Moreover, it makes use of the 'naïve' assumption that all features are
independent as shown in the following expression:

*P(label|features) = ( P(label) * P(f1|label) * ... * P(fn|label) ) / P(features)*

In addition, rather than computing P(features) explicitly, the algorithm just
calculates the numerator for each label, and normalizes them so they
sum to one:

*P(label|features) = ( P(label) * P(f1|label) * ... * P(fn|label) ) / ( SUM(l)( P(l) * P(f1|l) * ... * P(fn|l) )*

To train the model, it is necessary to split the dataset into a training set and a test set: 
The training set is used to allow the algorithm to distinguish English texts with respect to other languages while the test set is useful to evaluate how well the algorithm works, namely the performance of our machine learning model.

In this assignment, we use 10% of the entire dataset during the evaluation (test set) and the the remaining part for the training phase (training set).

In [8]:
train_set, test_set = dataset[max_elem//10:], dataset[:max_elem//10]
classifier = nltk.NaiveBayesClassifier.train(train_set)

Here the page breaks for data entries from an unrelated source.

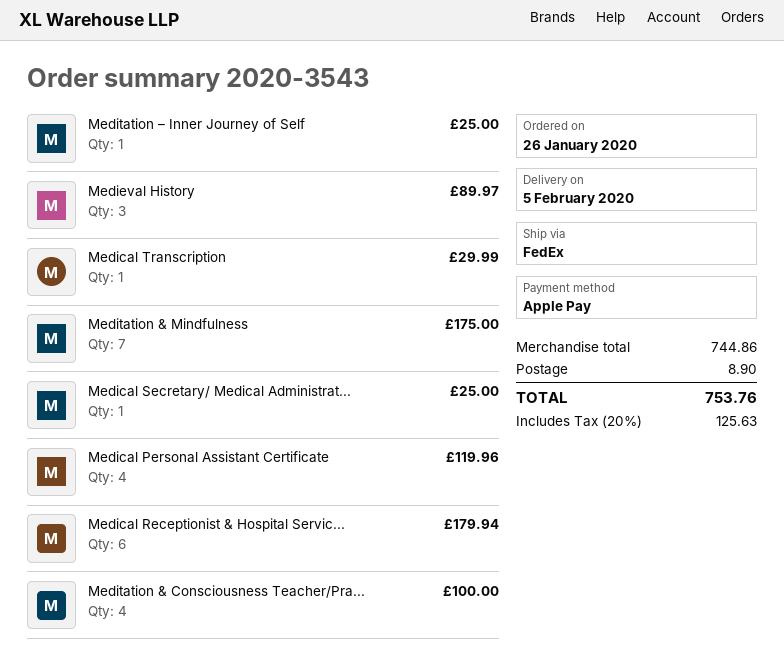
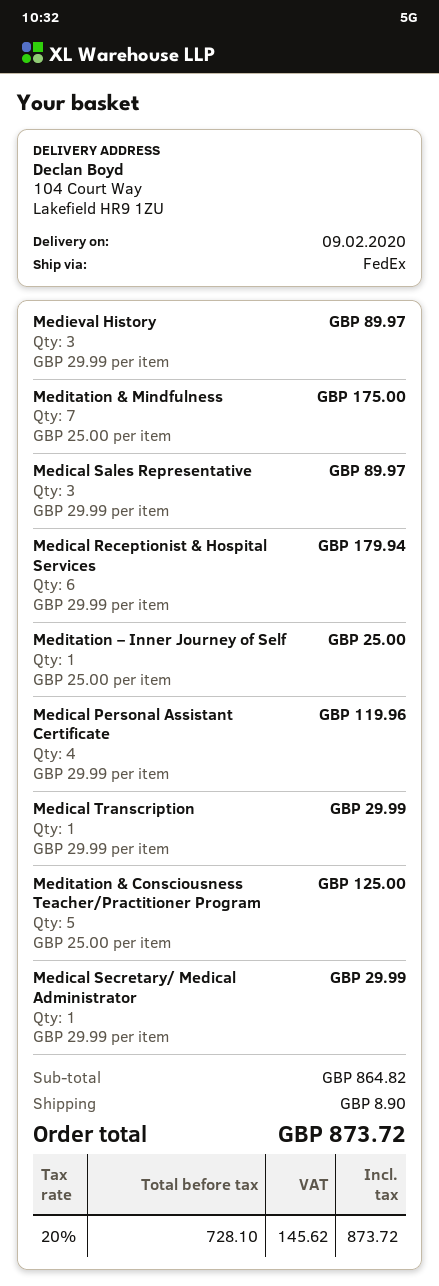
delivery date: 2020-02-05 -> 2020-02-09
Medical Secretary/ Medical Administrat...: 1 for 25.00 -> 1 for 29.99
Meditation & Consciousness Teacher/Pra...: 4 for 100.00 -> 5 for 125.00
Medical Sales Representative: none -> 3 for 89.97
subtotal: 744.86 -> 864.82
tax: 20% = 125.63 -> 20% = 145.62
total: 753.76 -> 873.72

# **Performance indicators**
For this assignment it was decided to use a series of indicators that allow us to interpret the performance of the classifier, including:


*   **Confusion Matrix**: It is crucial to verify the errors predictions and to understand where the model makes the wrong choice. 
*   **Accuracy**: Given a list of reference values and a corresponding list of test values, return the fraction of corresponding values that are equal.
*   **Precision**: Given a set of reference values and a set of test values, return the fraction of test values that appear in the reference set.
*   **Recall**: Given a set of reference values and a set of test values, return the fraction of reference values that appear in the test set.
*   **F-Measure**:  Given a set of reference values and a set of test values, return the f-measure of the test values, when compared against the reference values.  The f-measure is the harmonic mean of the precision and recall.


In [9]:
groundtruth = [ sample[1] for sample in test_set]
predictions = []
for sample, _ in test_set:
    prediction = classifier.classify(sample)
    predictions.append(prediction)

print("Confusion Matrix:\n")
print(ConfusionMatrix(groundtruth, predictions))

groundtruth, predictions = defaultdict(set), defaultdict(set)

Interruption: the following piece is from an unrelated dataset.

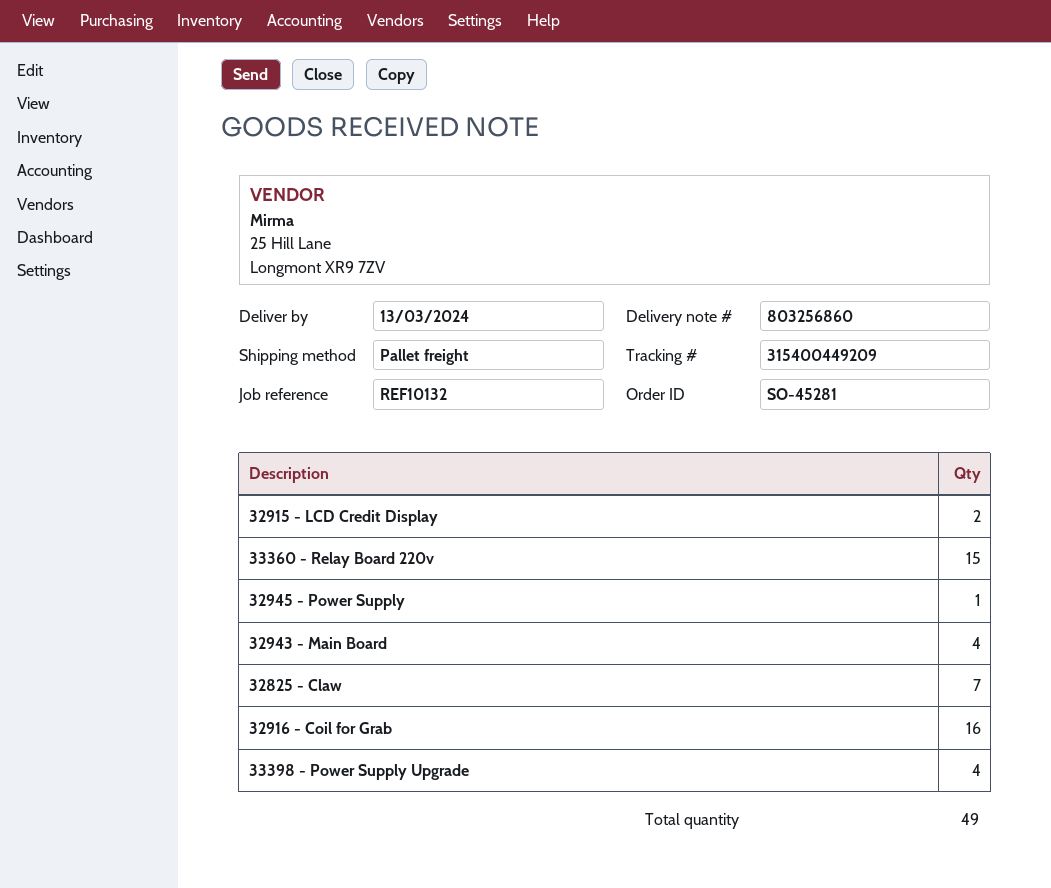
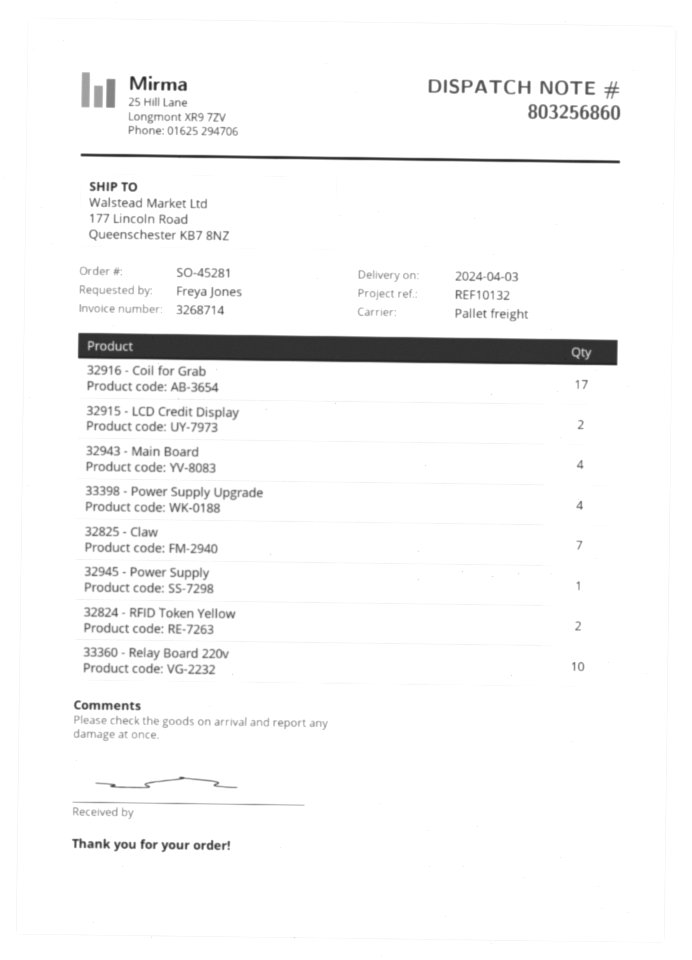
delivery date: 2024-03-13 -> 2024-04-03
33360 - Relay Board 220v: 15 -> 10
32916 - Coil for Grab: 16 -> 17
32824 - RFID Token Yellow: none -> 2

for i, (features, label) in enumerate(test_set):
    predictions[classifier.classify(features)].add(i)
    groundtruth[label].add(i) 
print(" Accuracy:", nltk.classify.accuracy(classifier, test_set))
print("Precision:", precision(groundtruth[label], predictions[label]))
print("   Recall:", recall(groundtruth[label], predictions[label]))
print("F-Measure:", f_measure(groundtruth[label], predictions[label]))

Confusion Matrix:

            |         N |
            |         o |
            |         t |
            |         - |
            |    E    E |
            |    n    n |
            |    g    g |
            |    l    l |
            |    i    i |
            |    s    s |
            |    h    h |
------------+-----------+
    English |<1624>   4 |
Not-English |    2<8370>|
------------+-----------+
(row = reference; col = test)

 Accuracy: 0.9994
Precision: 0.9995223310246
   Recall: 0.9997611084567606
F-Measure: 0.9996417054819061


# **Conclusion**
We demostrated to obtain optimal results.
Considerations: 
*   This is due to a large amount of data, namely the quantity of english features is equal of the quantity of the not english features. 
*   The use of several and different metrics is a good indicator for the perfomance of the model. Therefore we use not only precision but also recall, accuracy and f-measure.
*   As shown in the confusion matrix, just only very few texts are wrong classify.
*   We almost reach the optimal point.

# **Future Consideration**
*   Different tokenizer could be tested.
*   The function used to extract the features can be enhance using not just the most relevant words but also some chunks of the text, avoiding stopwords and so on...
*   A different classifier could be used in order to analyze the strenghts and weaknesses of different models.
*   It would be interesing to analyze what happens to the model performance to vary the amount of data used to feed the model during the training phase.